━━━━━ Input material ━━━━━

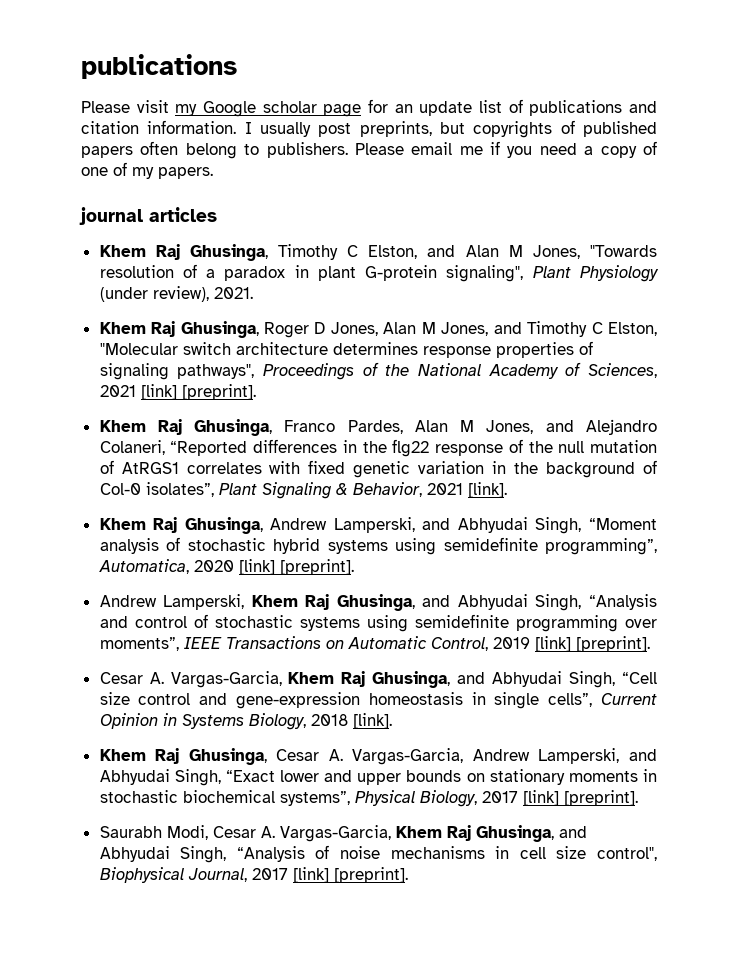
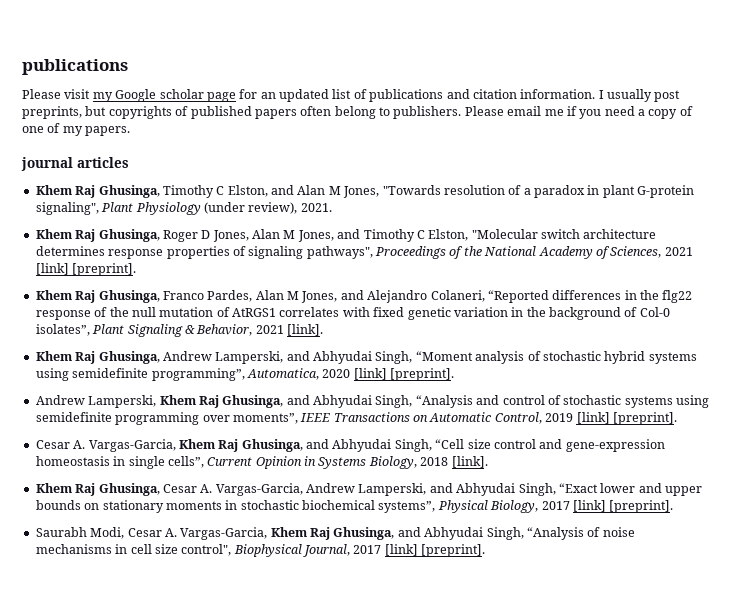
- Please visit my Google scholar page for an update list of publications and citation information.
+ Please visit my Google scholar page for an updated list of publications and citation information.

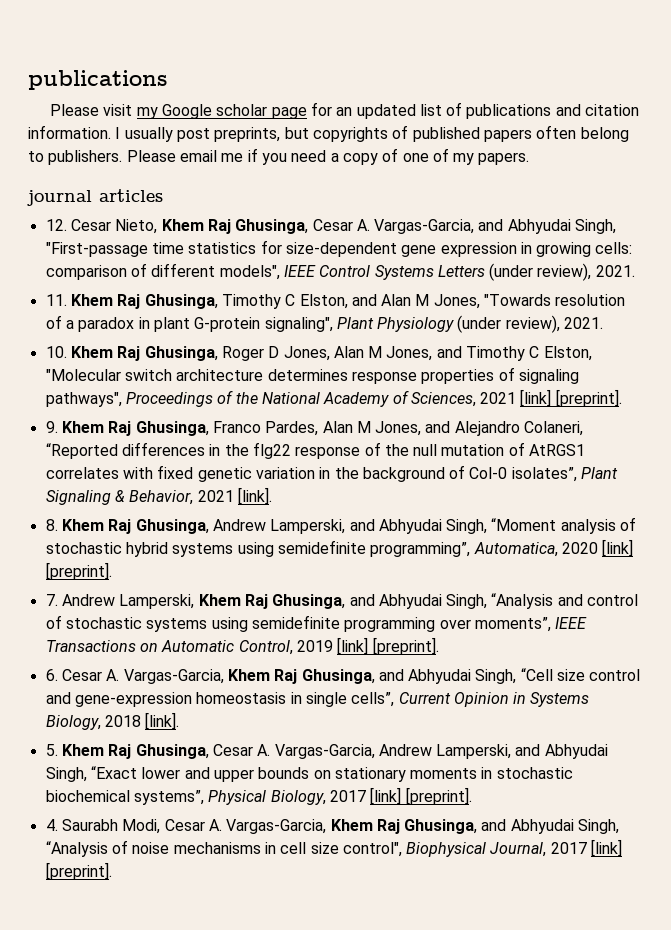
- Khem Raj Ghusinga, Timothy C Elston, and Alan M Jones, "Towards resolution of a paradox in plant G-protein signaling", Plant Physiology (under review), 2021.
+ 12. Cesar Nieto, Khem Raj Ghusinga, Cesar A. Vargas-Garcia, and Abhyudai Singh, "First-passage time statistics for size-dependent gene expression in growing cells: comparison of different models", IEEE Control Systems Letters (under review), 2021.
+ 11. Khem Raj Ghusinga, Timothy C Elston, and Alan M Jones, "Towards resolution of a paradox in plant G-protein signaling", Plant Physiology (under review), 2021.
- Khem Raj Ghusinga, Roger D Jones, Alan M Jones, and Timothy C Elston, "Molecular switch architecture determines response properties of signaling pathways", Proceedings of the National Academy of Sciences, 2021 [link] [preprint].
+ 10. Khem Raj Ghusinga, Roger D Jones, Alan M Jones, and Timothy C Elston, "Molecular switch architecture determines response properties of signaling pathways", Proceedings of the National Academy of Sciences, 2021 [link] [preprint].
- Khem Raj Ghusinga, Franco Pardes, Alan M Jones, and Alejandro Colaneri, “Reported differences in the flg22 response of the null mutation of AtRGS1 correlates with fixed genetic variation in the background of Col-0 isolates”, Plant Signaling & Behavior, 2021 [link].
+ 9. Khem Raj Ghusinga, Franco Pardes, Alan M Jones, and Alejandro Colaneri, “Reported differences in the flg22 response of the null mutation of AtRGS1 correlates with fixed genetic variation in the background of Col-0 isolates”, Plant Signaling & Behavior, 2021 [link].
- Khem Raj Ghusinga, Andrew Lamperski, and Abhyudai Singh, “Moment analysis of stochastic hybrid systems using semidefinite programming”, Automatica, 2020 [link] [preprint].
+ 8. Khem Raj Ghusinga, Andrew Lamperski, and Abhyudai Singh, “Moment analysis of stochastic hybrid systems using semidefinite programming”, Automatica, 2020 [link] [preprint].
- Andrew Lamperski, Khem Raj Ghusinga, and Abhyudai Singh, “Analysis and control of stochastic systems using semidefinite programming over moments”, IEEE Transactions on Automatic Control, 2019 [link] [preprint].
+ 7. Andrew Lamperski, Khem Raj Ghusinga, and Abhyudai Singh, “Analysis and control of stochastic systems using semidefinite programming over moments”, IEEE Transactions on Automatic Control, 2019 [link] [preprint].
- Cesar A. Vargas-Garcia, Khem Raj Ghusinga, and Abhyudai Singh, “Cell size control and gene-expression homeostasis in single cells”, Current Opinion in Systems Biology, 2018 [link].
+ 6. Cesar A. Vargas-Garcia, Khem Raj Ghusinga, and Abhyudai Singh, “Cell size control and gene-expression homeostasis in single cells”, Current Opinion in Systems Biology, 2018 [link].
- Khem Raj Ghusinga, Cesar A. Vargas-Garcia, Andrew Lamperski, and Abhyudai Singh, “Exact lower and upper bounds on stationary moments in stochastic biochemical systems”, Physical Biology, 2017 [link] [preprint].
+ 5. Khem Raj Ghusinga, Cesar A. Vargas-Garcia, Andrew Lamperski, and Abhyudai Singh, “Exact lower and upper bounds on stationary moments in stochastic biochemical systems”, Physical Biology, 2017 [link] [preprint].
- Saurabh Modi, Cesar A. Vargas-Garcia, Khem Raj Ghusinga, and Abhyudai Singh, “Analysis of noise mechanisms in cell size control", Biophysical Journal, 2017 [link] [preprint].
+ 4. Saurabh Modi, Cesar A. Vargas-Garcia, Khem Raj Ghusinga, and Abhyudai Singh, “Analysis of noise mechanisms in cell size control", Biophysical Journal, 2017 [link] [preprint].

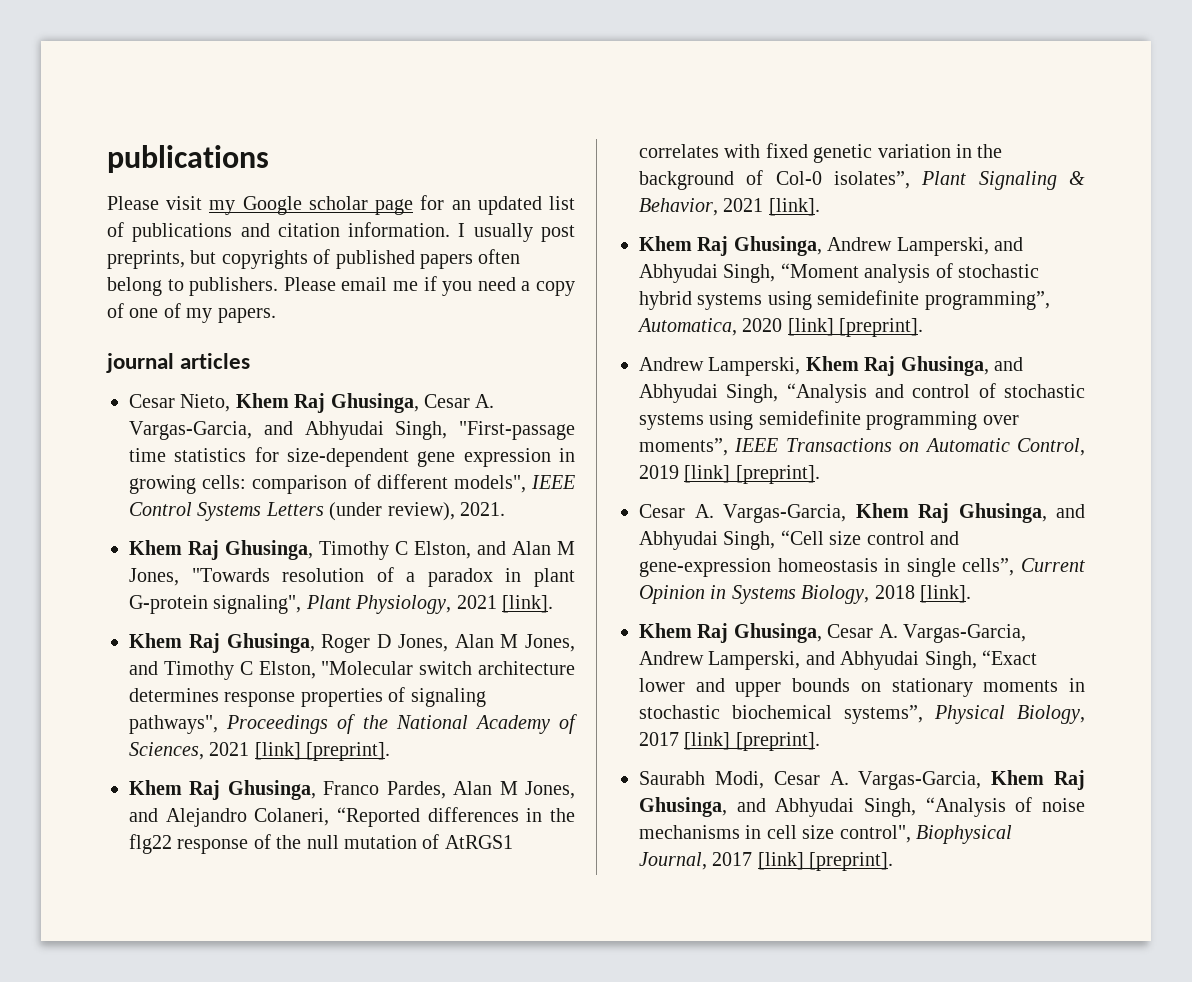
- 12. Cesar Nieto, Khem Raj Ghusinga, Cesar A. Vargas-Garcia, and Abhyudai Singh, "First-passage time statistics for size-dependent gene expression in growing cells: comparison of different models", IEEE Control Systems Letters (under review), 2021.
+ Cesar Nieto, Khem Raj Ghusinga, Cesar A. Vargas-Garcia, and Abhyudai Singh, "First-passage time statistics for size-dependent gene expression in growing cells: comparison of different models", IEEE Control Systems Letters (under review), 2021.
- 11. Khem Raj Ghusinga, Timothy C Elston, and Alan M Jones, "Towards resolution of a paradox in plant G-protein signaling", Plant Physiology (under review), 2021.
- 10. Khem Raj Ghusinga, Roger D Jones, Alan M Jones, and Timothy C Elston, "Molecular switch architecture determines response properties of signaling pathways", Proceedings of the National Academy of Sciences, 2021 [link] [preprint].
+ Khem Raj Ghusinga, Timothy C Elston, and Alan M Jones, "Towards resolution of a paradox in plant G-protein signaling", Plant Physiology, 2021 [link].
+ Khem Raj Ghusinga, Roger D Jones, Alan M Jones, and Timothy C Elston, "Molecular switch architecture determines response properties of signaling pathways", Proceedings of the National Academy of Sciences, 2021 [link] [preprint].
- 9. Khem Raj Ghusinga, Franco Pardes, Alan M Jones, and Alejandro Colaneri, “Reported differences in the flg22 response of the null mutation of AtRGS1 correlates with fixed genetic variation in the background of Col-0 isolates”, Plant Signaling & Behavior, 2021 [link].
+ Khem Raj Ghusinga, Franco Pardes, Alan M Jones, and Alejandro Colaneri, “Reported differences in the flg22 response of the null mutation of AtRGS1 correlates with fixed genetic variation in the background of Col-0 isolates”, Plant Signaling & Behavior, 2021 [link].
- 8. Khem Raj Ghusinga, Andrew Lamperski, and Abhyudai Singh, “Moment analysis of stochastic hybrid systems using semidefinite programming”, Automatica, 2020 [link] [preprint].
+ Khem Raj Ghusinga, Andrew Lamperski, and Abhyudai Singh, “Moment analysis of stochastic hybrid systems using semidefinite programming”, Automatica, 2020 [link] [preprint].
- 7. Andrew Lamperski, Khem Raj Ghusinga, and Abhyudai Singh, “Analysis and control of stochastic systems using semidefinite programming over moments”, IEEE Transactions on Automatic Control, 2019 [link] [preprint].
+ Andrew Lamperski, Khem Raj Ghusinga, and Abhyudai Singh, “Analysis and control of stochastic systems using semidefinite programming over moments”, IEEE Transactions on Automatic Control, 2019 [link] [preprint].
- 6. Cesar A. Vargas-Garcia, Khem Raj Ghusinga, and Abhyudai Singh, “Cell size control and gene-expression homeostasis in single cells”, Current Opinion in Systems Biology, 2018 [link].
+ Cesar A. Vargas-Garcia, Khem Raj Ghusinga, and Abhyudai Singh, “Cell size control and gene-expression homeostasis in single cells”, Current Opinion in Systems Biology, 2018 [link].
- 5. Khem Raj Ghusinga, Cesar A. Vargas-Garcia, Andrew Lamperski, and Abhyudai Singh, “Exact lower and upper bounds on stationary moments in stochastic biochemical systems”, Physical Biology, 2017 [link] [preprint].
+ Khem Raj Ghusinga, Cesar A. Vargas-Garcia, Andrew Lamperski, and Abhyudai Singh, “Exact lower and upper bounds on stationary moments in stochastic biochemical systems”, Physical Biology, 2017 [link] [preprint].
- 4. Saurabh Modi, Cesar A. Vargas-Garcia, Khem Raj Ghusinga, and Abhyudai Singh, “Analysis of noise mechanisms in cell size control", Biophysical Journal, 2017 [link] [preprint].
+ Saurabh Modi, Cesar A. Vargas-Garcia, Khem Raj Ghusinga, and Abhyudai Singh, “Analysis of noise mechanisms in cell size control", Biophysical Journal, 2017 [link] [preprint].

━━━━━

* _What you should do_: What needs duplicating is the run of lines from the one containing "- 4. Saurabh" through the last line of the entries above, exact and complete.

* _Finished exercise_:
- 4. Saurabh Modi, Cesar A. Vargas-Garcia, Khem Raj Ghusinga, and Abhyudai Singh, “Analysis of noise mechanisms in cell size control", Biophysical Journal, 2017 [link] [preprint].
+ Saurabh Modi, Cesar A. Vargas-Garcia, Khem Raj Ghusinga, and Abhyudai Singh, “Analysis of noise mechanisms in cell size control", Biophysical Journal, 2017 [link] [preprint].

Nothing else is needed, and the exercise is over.